# Task details:
Nothing outside the range is wanted. Repeat exactly the lines below from the one with "5G Activation Fee: 2" through the one with "total: 4703.63 -> 4813.19".

Source data
BEGIN

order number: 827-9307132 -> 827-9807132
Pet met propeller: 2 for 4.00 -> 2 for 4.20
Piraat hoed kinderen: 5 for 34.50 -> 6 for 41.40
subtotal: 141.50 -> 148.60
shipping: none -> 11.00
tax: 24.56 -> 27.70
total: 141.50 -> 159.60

END
BEGIN

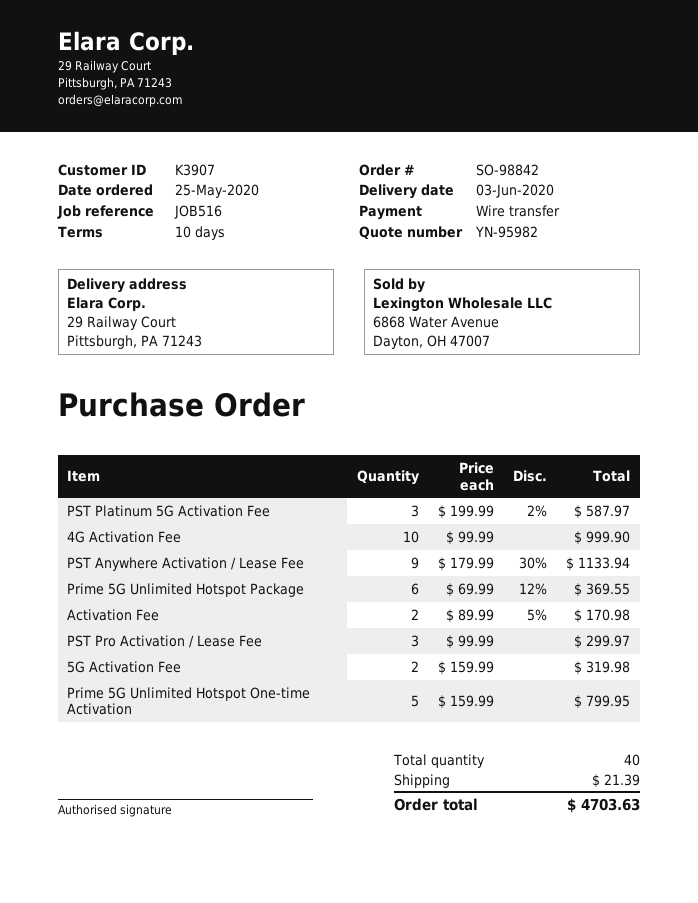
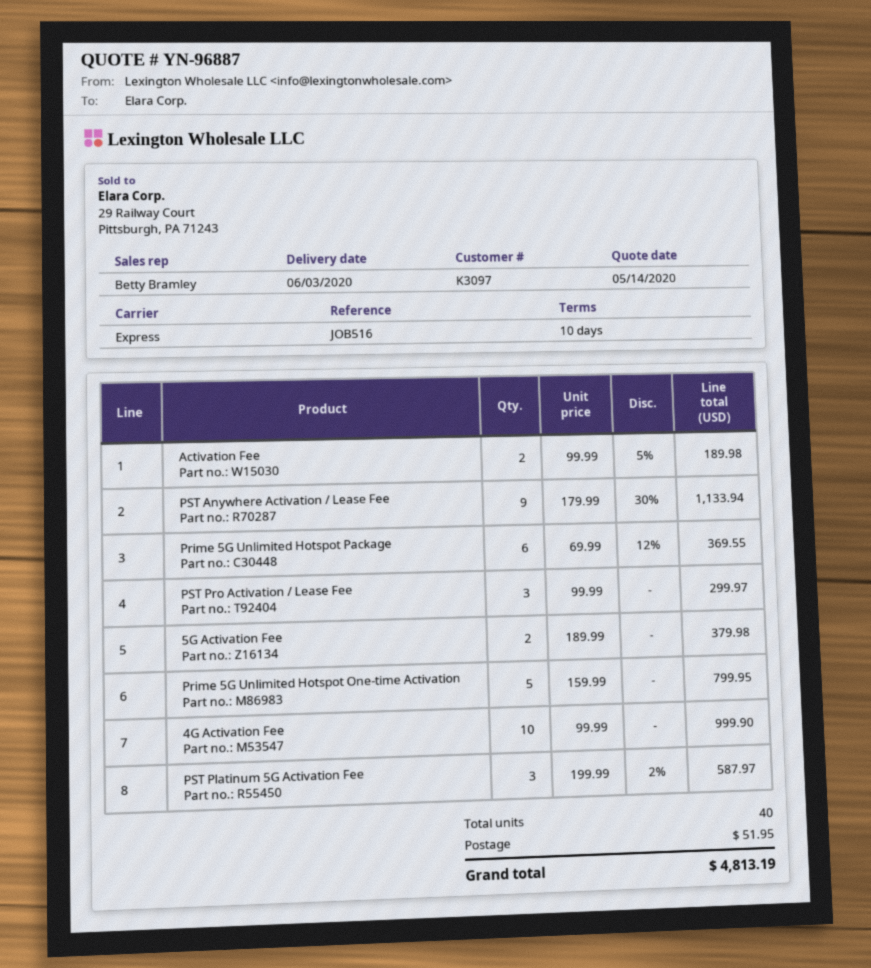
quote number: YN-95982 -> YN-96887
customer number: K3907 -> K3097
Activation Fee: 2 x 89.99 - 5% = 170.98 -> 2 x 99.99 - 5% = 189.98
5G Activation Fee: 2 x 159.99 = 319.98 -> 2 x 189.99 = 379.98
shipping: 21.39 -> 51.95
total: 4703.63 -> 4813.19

END
BEGIN

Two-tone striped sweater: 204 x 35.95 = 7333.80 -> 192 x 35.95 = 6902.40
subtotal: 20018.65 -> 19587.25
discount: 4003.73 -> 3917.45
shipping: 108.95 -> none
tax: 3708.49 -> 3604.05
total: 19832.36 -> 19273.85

END

# Task response:
5G Activation Fee: 2 x 159.99 = 319.98 -> 2 x 189.99 = 379.98
shipping: 21.39 -> 51.95
total: 4703.63 -> 4813.19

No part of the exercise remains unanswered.